In this study, we have investigated potential feedback regulation from the cytoskeleton to the small GTPases. We identify reduced RhoA activity but increased RhoA abundance upon inhibiting the Arp2/3-branched actin and unveiled altered cortactin/p190RhoGAP and CCM2/Smurf1 interactions to underly these changes. Moreover, we find that Arp2/3 inhibition leads to cytokinesis defects and that this phenotype can be rescued by activating RhoA. Our work highlights the role of Arp2/3-branched actin mediating cellular signal transduction. Whether other forms of cytoskeletal components serve as signaling hubs aside from their fundamental role in maintaining cell morphology and motility remains to be explored.

4. Discussion

In this study, we investigated potential feedback regulation from the cytoskeleton to small GTPases. We identified reduced RhoA activity but increased RhoA abundance upon inhibiting the Arp2/3-branched actin and unveiled altered cortactin/p190RhoGAP and CCM2/Smurf1 interactions to underly these changes. Moreover, we found that Arp2/3 inhibition leads to cytokinesis defects and that this phenotype can be rescued by activating RhoA. Our work highlights the role of Arp2/3-branched actin mediating cellular signal transduction. Whether other forms of cytoskeletal components serve as signaling hubs aside from their fundamental role in maintaining cell morphology and motility remains to be explored.

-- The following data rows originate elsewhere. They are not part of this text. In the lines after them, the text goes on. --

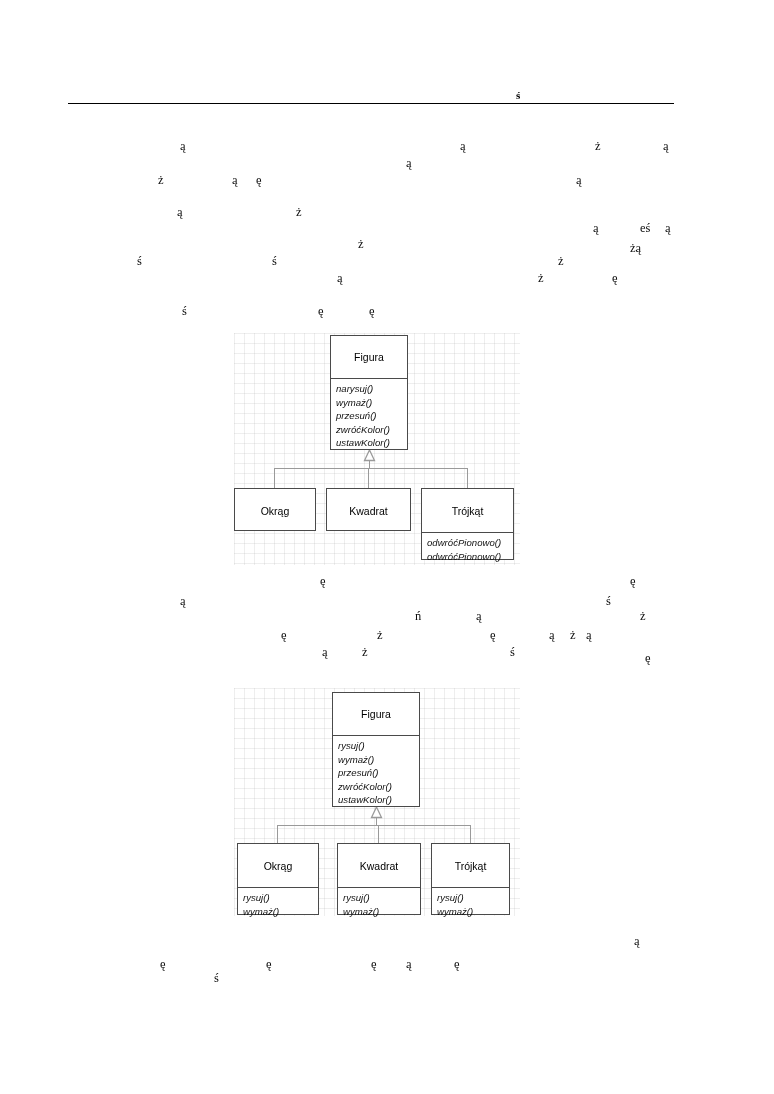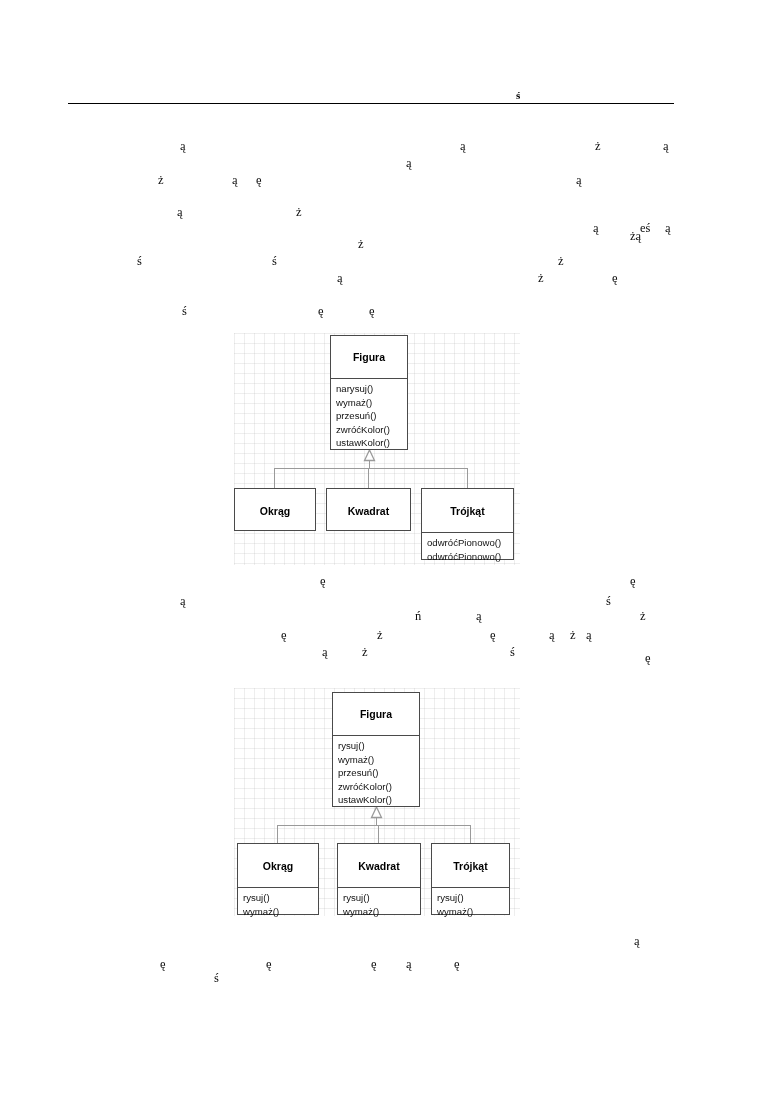"żą" div.g { top: 230px -> 242px }
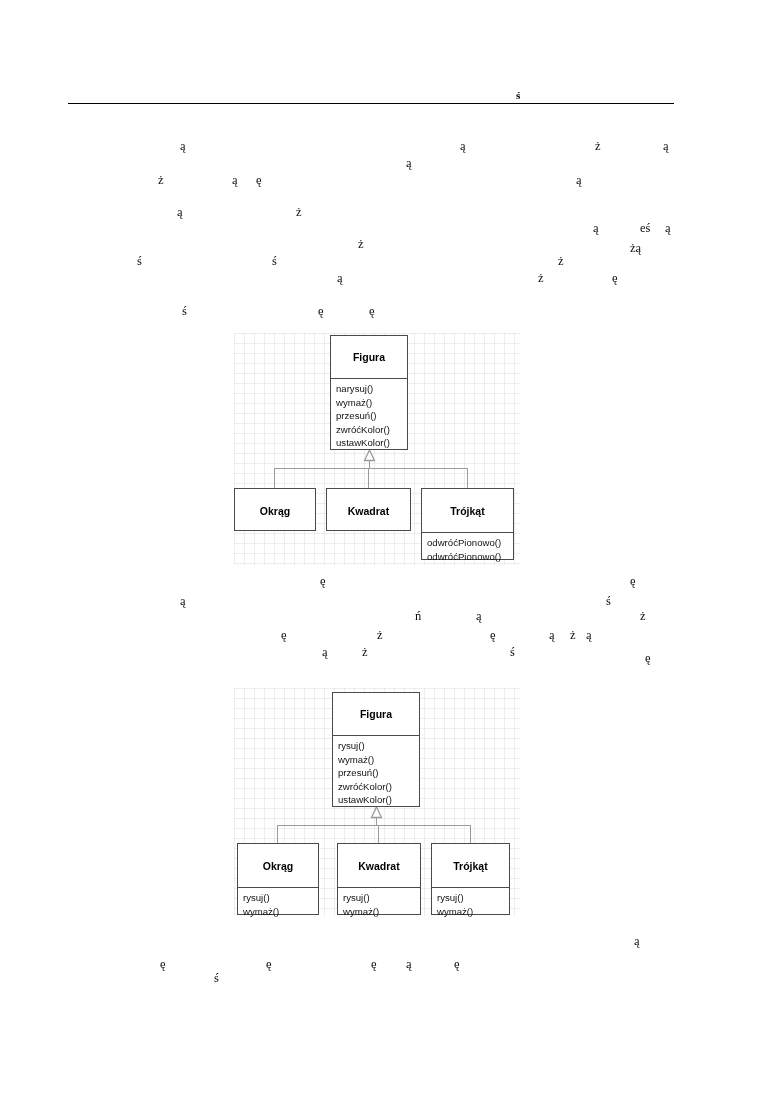"Figura" .uml-title { font-weight: bold -> normal }
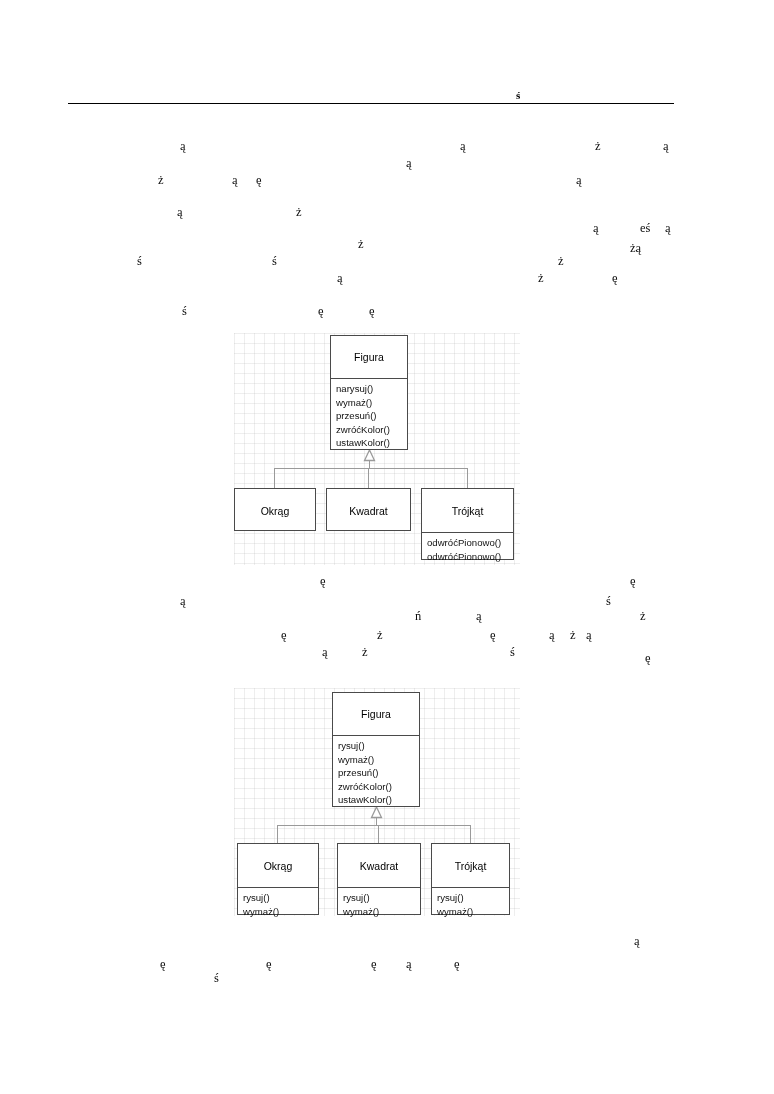"narysuj()" .uml-ops { font-style: none -> italic }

Disruption of the Arp2/3-branched actin leads to reduced GTP-RhoA while increases RhoA abundance; as a net result, there would be increased GDP-RhoA residing in the cell. How the enrichment of GDP-RhoA would affect cellular functions remains an intriguing question to explore. It has been noted that the alteration of certain small GTPase may influence the homeostasis of the GTPases network through Rho-GDI [32]. In our system, inhibition of the Arp2/3 complex by CK-666 did not change the protein abundance or activity level of either Rac1 or Cdc42. However, whether other small GTPase were indirectly affected is unknown and requires systematic studies to be unveiled.

It has been reported that Profilin-1 serves as a gatekeeper for actin assembly by Arp2/3-dependent and -independent pathways [33,34]. Upon depletion or inhibition of the Arp2/3 complex, the liner actin filaments nucleated by formins might enhance. In C. elegans embryos, both Arp2/3 RNAi depletion or CK-666 treatment led to cytokinesis delays, which was proposed to be regulated by increases in the cortical and contractile ring levels of both F-actin and the diaphanous formin CYK-1 [35]. In C. elegans, inhibition of RGA-5—the homolog of p190RhoGAP—did not cause mitotic defects in C. elegans [36,37], while p190RhoGAP is required for proper cytokinesis in Hela cells [28]. This indicates that the function of RGA-5 in C. elegans is not the same compared with p190RhoGAP in mammalian cells. Whether inhibition of the Arp2/3 complex in C. elegans may cause similar RhoA activity changes though remains an intriguing question to be investigated.

Here, we reported the role of Arp2/3-branched actin in mediating cellular signal transduction. Many factors regulating actin dynamics and Arp2/3 activity have been reported to show altered expression in cancer [38,39,40]. There may exist the possibility that changes in the actin cytoskeleton would affect RhoA abundance and/or activity. Since RhoA is critical for multiple cellular functions such as cell motility and division, whether this regulation existed in cancer would be highly informative in understanding the significance of cytoskeleton and signal transduction in human disease.